Un ambasciatore, non un esploratore: il ministro alla Semplificazione non si è presentato nella villa brianzola per «ascoltare», come si suol dire, ma per recapitare una proposta precisa. E cioè, la richiesta ufficiale di un «passo laterale» del premier che possa consentire al centrodestra di superare la tempesta con al timone un nuovo presidente del Consiglio. L’uomo su cui puntava il Carroccio era il segretario del Pdl Angelino Alfano. Ma a quel punto, è stato il presidente del Consiglio a dire no: «Ho parlato personalmente con tutti — avrebbe spiegato senza sorridere all’emissario padano —. I numeri in Parlamento ci sono. A quel punto, vediamo chi c’è e chi non c’è». Inclusa, sottinteso importante, la Lega. A Calderoli non è restato altro che smentire in blocco: «Sulla mia visita ad Arcore stanno circolando notizie prive di fondamento».
Domanda numero uno. Perché il Carroccio avrebbe dovuto puntare su Alfano e non, per esempio, su Gianni Letta? Al di là  della storica freddezza nei rapporti tra il sottosegretario a Palazzo Chigi e il Carroccio, alla Lega — che in fondo non si attendeva l’irrigidimento del presidente del Consiglio — il giovane segretario del Pdl porterebbe in dote il rientro in maggioranza dei berlusconiani «scontenti», probabilmente di una parte del Fli, ma non necessariamente lo sbarco dei «democristiani» dell’Udc. Più in generale, pareva in via Bellerio una soluzione «morbida», capace di rimettere in gioco tutte le anime disperse del centrodestra per ridare un minimo di ossigeno all’esecutivo.

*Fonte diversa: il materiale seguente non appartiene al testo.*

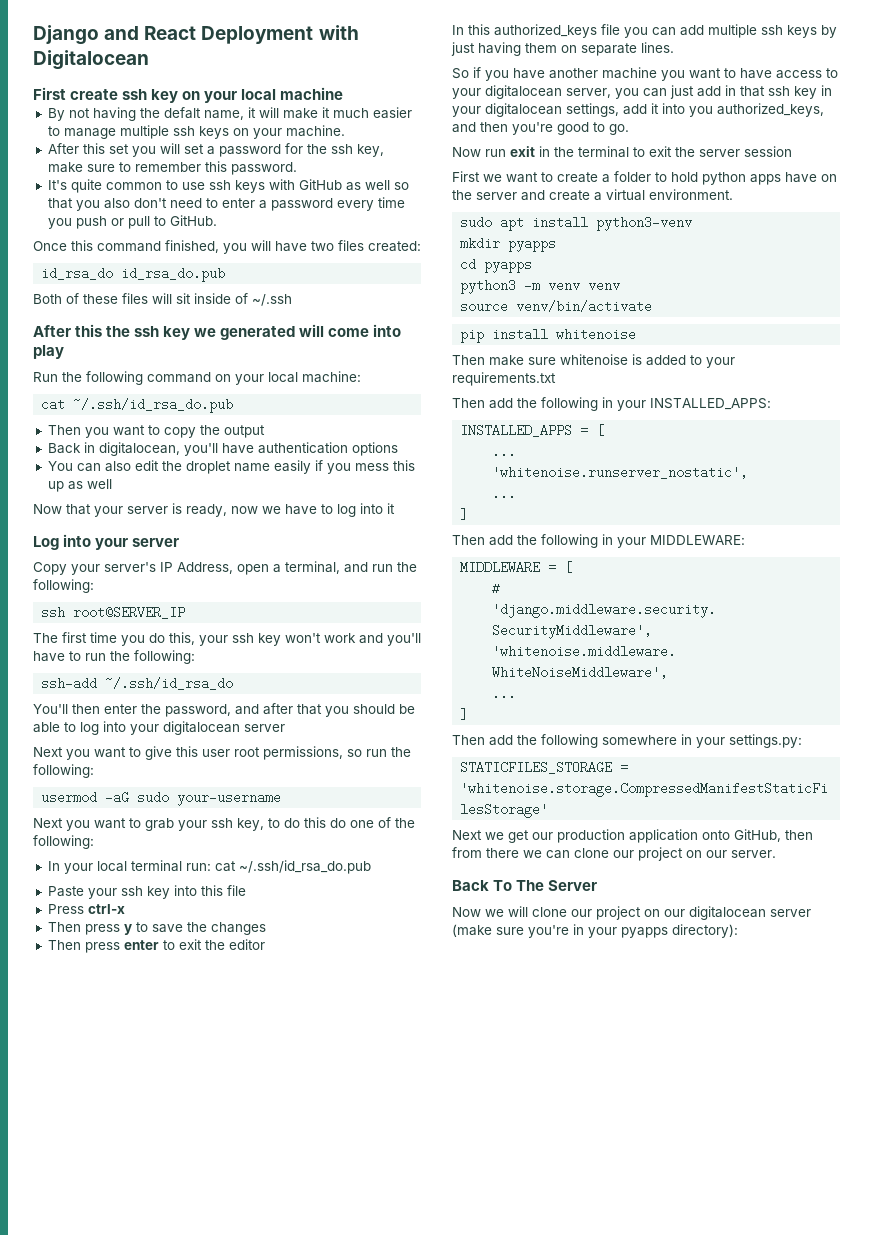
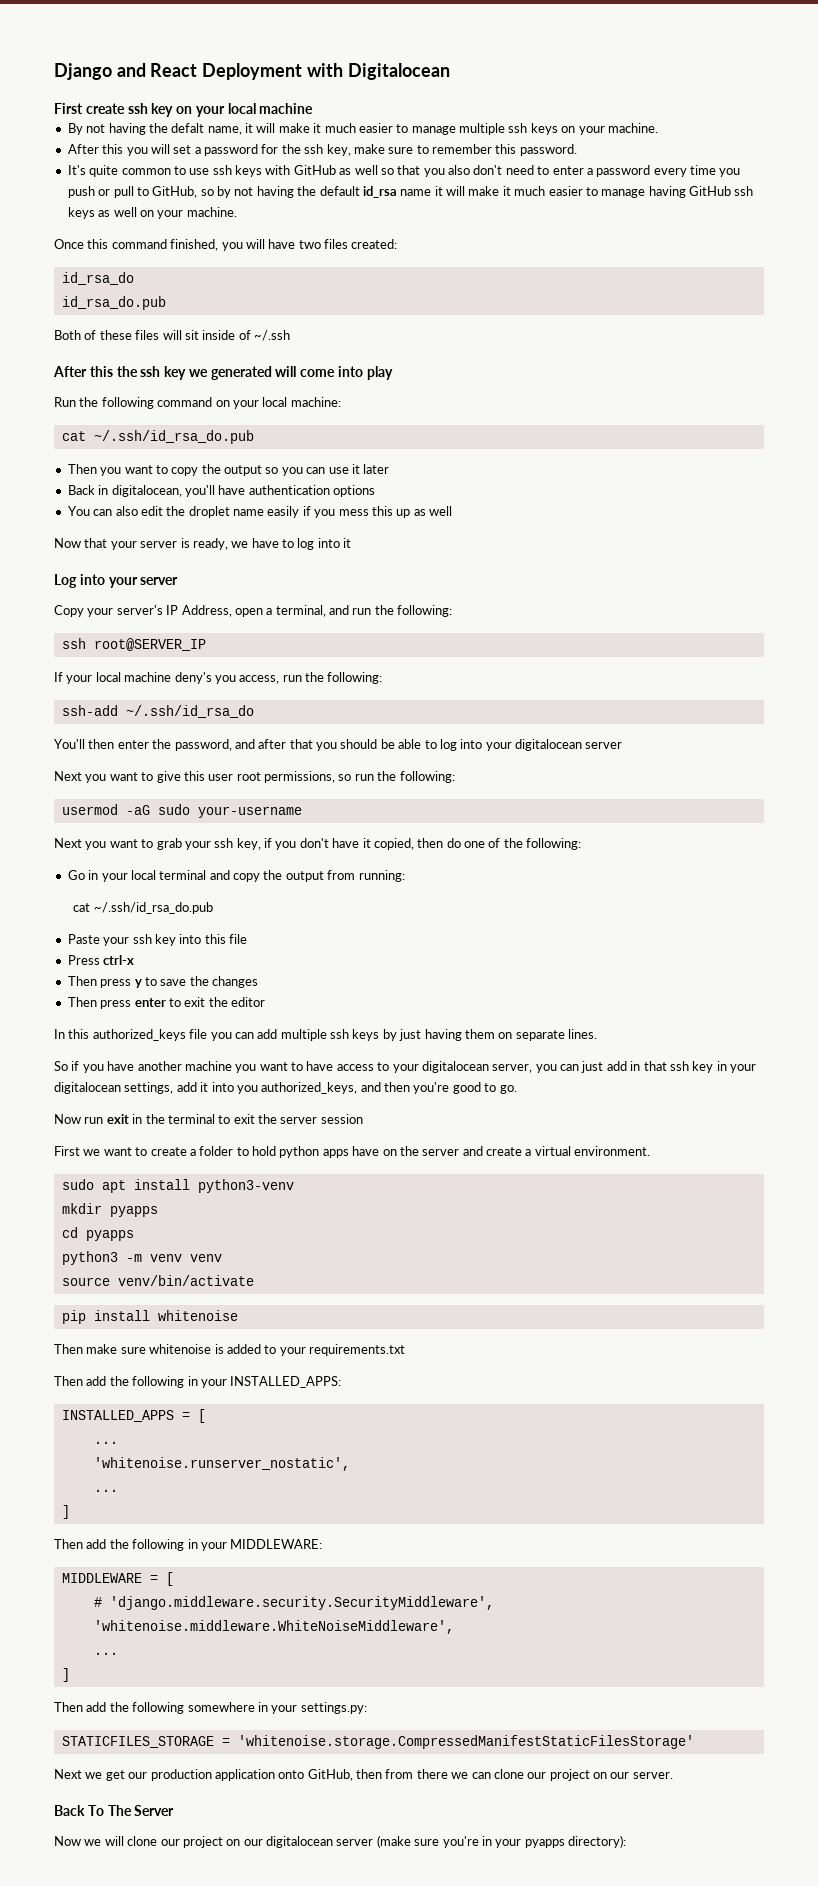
[108,144,129,154] set -> (124, 149) none
[169,215,217,226] GitHub. -> [152,186,754,198] [67,207,237,219] GitHub, so by not having the default id_rsa name it will make it much easier to manage having GitHub ssh keys as well on your machine.
(114, 273) none -> (134, 278) //
(265, 431) none -> [265,464,390,476] so you can use it later
[231,506,258,514] now -> (228, 544) none
[33,632,421,646] [33,651,81,662] The first time you do this, your ssh key won't work and you'll have to -> [54,672,280,684] If your local machine deny's you access,
[268,817,326,828] to do this -> [264,838,444,850] if you don't have it copied, then
[47,861,60,871] In -> [67,870,99,880] Go in
[185,863,211,871] run: -> [209,870,405,882] and copy the output from running: //

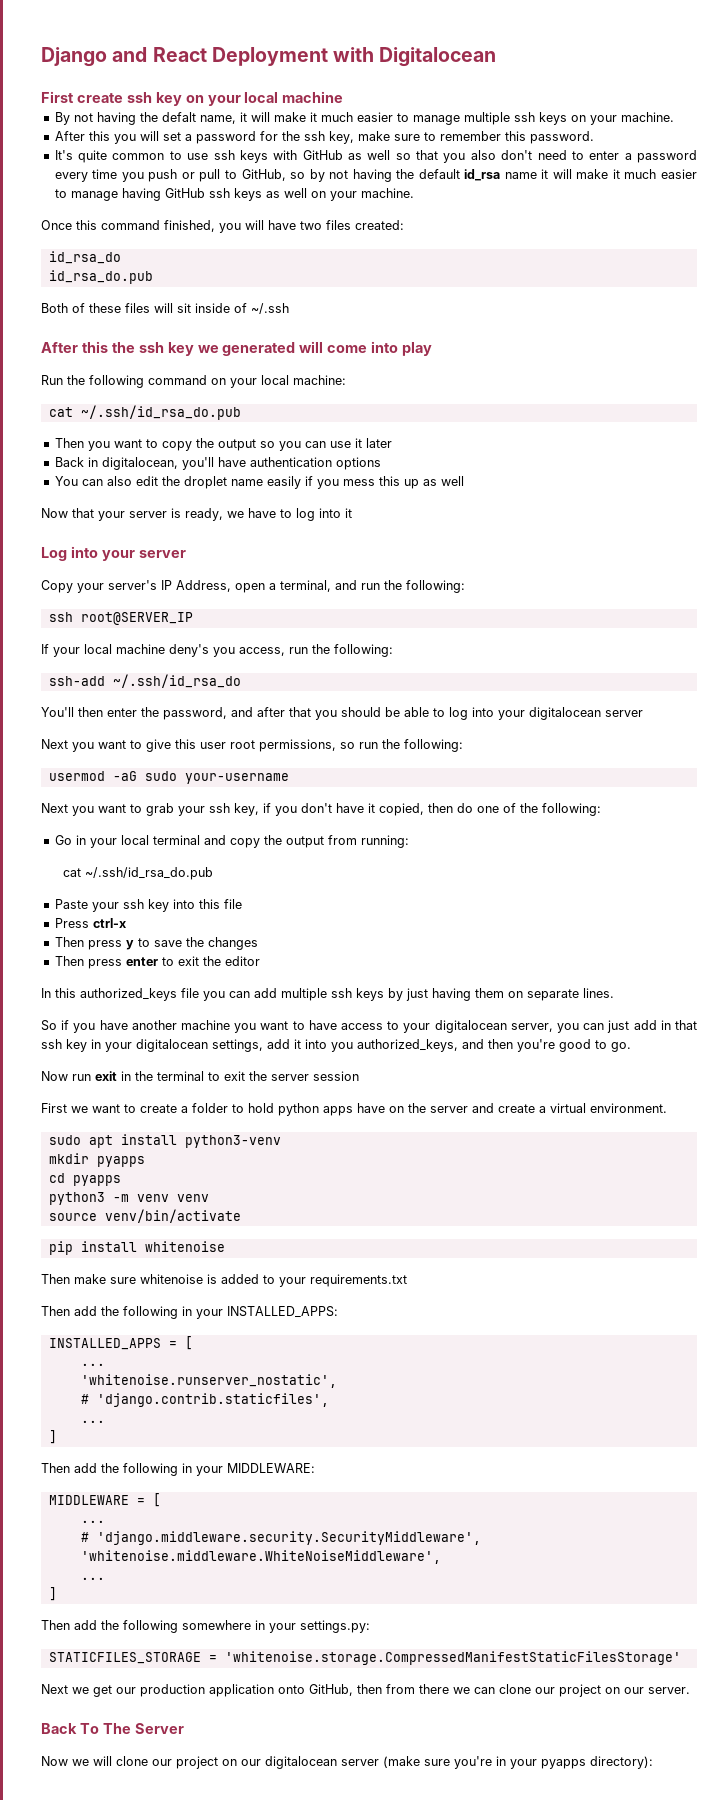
(350, 1464) none -> [80,1393,329,1407] // # 'django.contrib.staticfiles',
(174, 1579) none -> [80,1520,105,1523] // ...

Eppure, il no di Berlusconi ha colto in qualche modo di sorpresa l’alleato padano. E se Umberto Bossi ha gradito pochissimo, gli umori dei piani alti del movimento sono ancora più avvelenati: «Se l’idea — tuona un dirigente di primissima soglia — è quella di Giuliano Ferrara, e cioè le “elezioni sotto la neve” da svolgere in gennaio, il premier si sbaglia di grosso quanto meno su un punto: è tutt’altro che scontato che sarà  lui il prossimo candidato premier». La rabbia monta: «A giudicare dall’editoriale di Minzolini di ieri sera, non vorremmo mai che il presidente del Consiglio accarezzasse l’idea di una campagna elettorale lontana il più possibile dalla gente, e tutta giocata sulla sua ininterrotta presenza in televisione durante le feste. Sappia fin d’ora che se lo può scordare».
Delle perplessità  padane rende conto il titolo della Padania oggi in edicola: «Oggi prove di ribaltone» con l’aggiunta: «Incertezza per le scosse interne al Pdl, tra fuoriusciti e indecisi. E c’è chi lavora al governo tecnico». Un titolo che assegna grande importanza alla giornata di oggi: per il Carroccio, infatti, non basterà  che il voto sul Rendiconto passi sul filo delle astensioni degli «scontenti». Soprattutto, riflettono nel Carroccio, «è tutt’altro che detto che basti a Giorgio Napolitano. Senza contare che un via libera del genere non ci metterebbe al riparo dalle turbolenze dei mercati». Qualcuno si spinge più avanti, a prescindere dal presidente: «Bossi darà  al premier ancora 48 ore. Non di più».